- **EXERCISE AIM**
Which lines run from the line with "text-align: right ->" through the line with "text: 0,84 ->" in the entries below? Print them exactly, both ends included, and nothing more.

- **MATERIAL SUPPLIED**
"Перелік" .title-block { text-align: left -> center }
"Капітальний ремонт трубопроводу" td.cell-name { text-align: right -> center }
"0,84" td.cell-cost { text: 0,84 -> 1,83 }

==

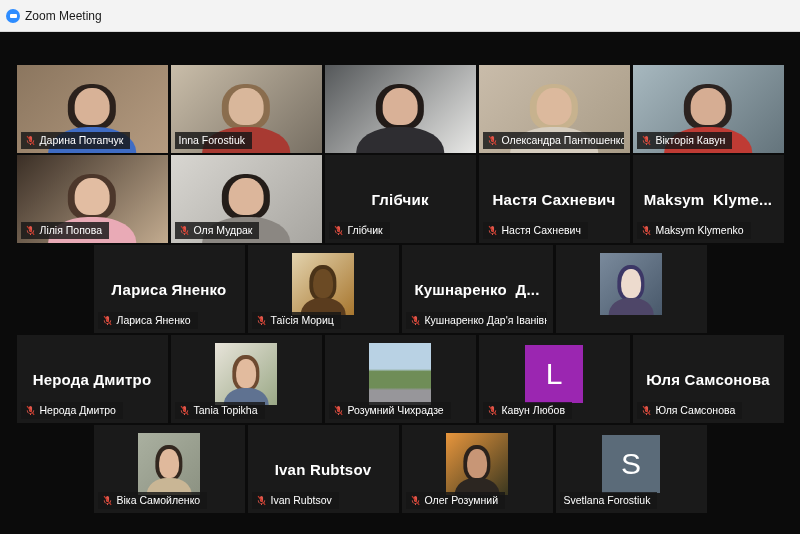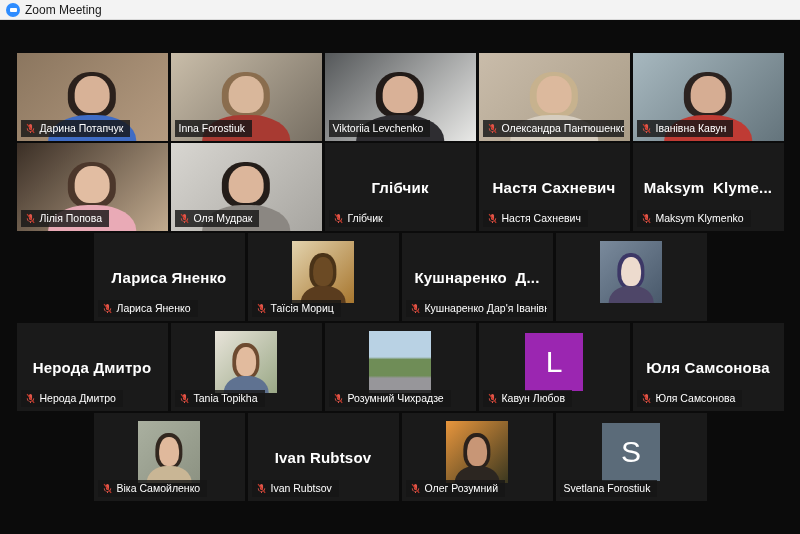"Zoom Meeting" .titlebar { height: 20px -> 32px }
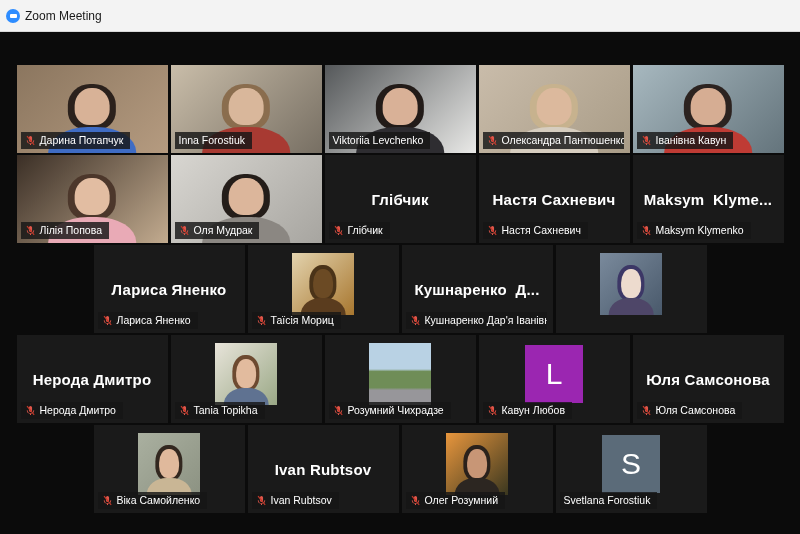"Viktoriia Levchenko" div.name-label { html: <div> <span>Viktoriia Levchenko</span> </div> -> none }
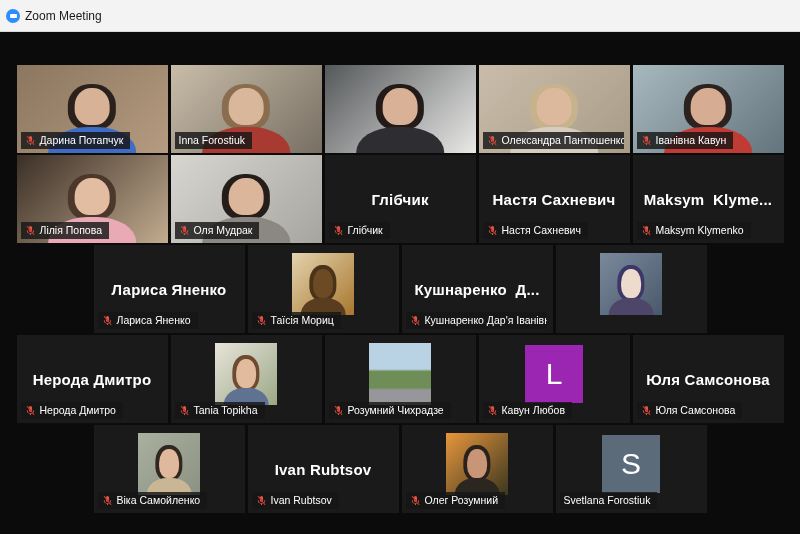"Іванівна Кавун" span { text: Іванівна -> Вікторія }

- **OUTPUT**
"Капітальний ремонт трубопроводу" td.cell-name { text-align: right -> center }
"0,84" td.cell-cost { text: 0,84 -> 1,83 }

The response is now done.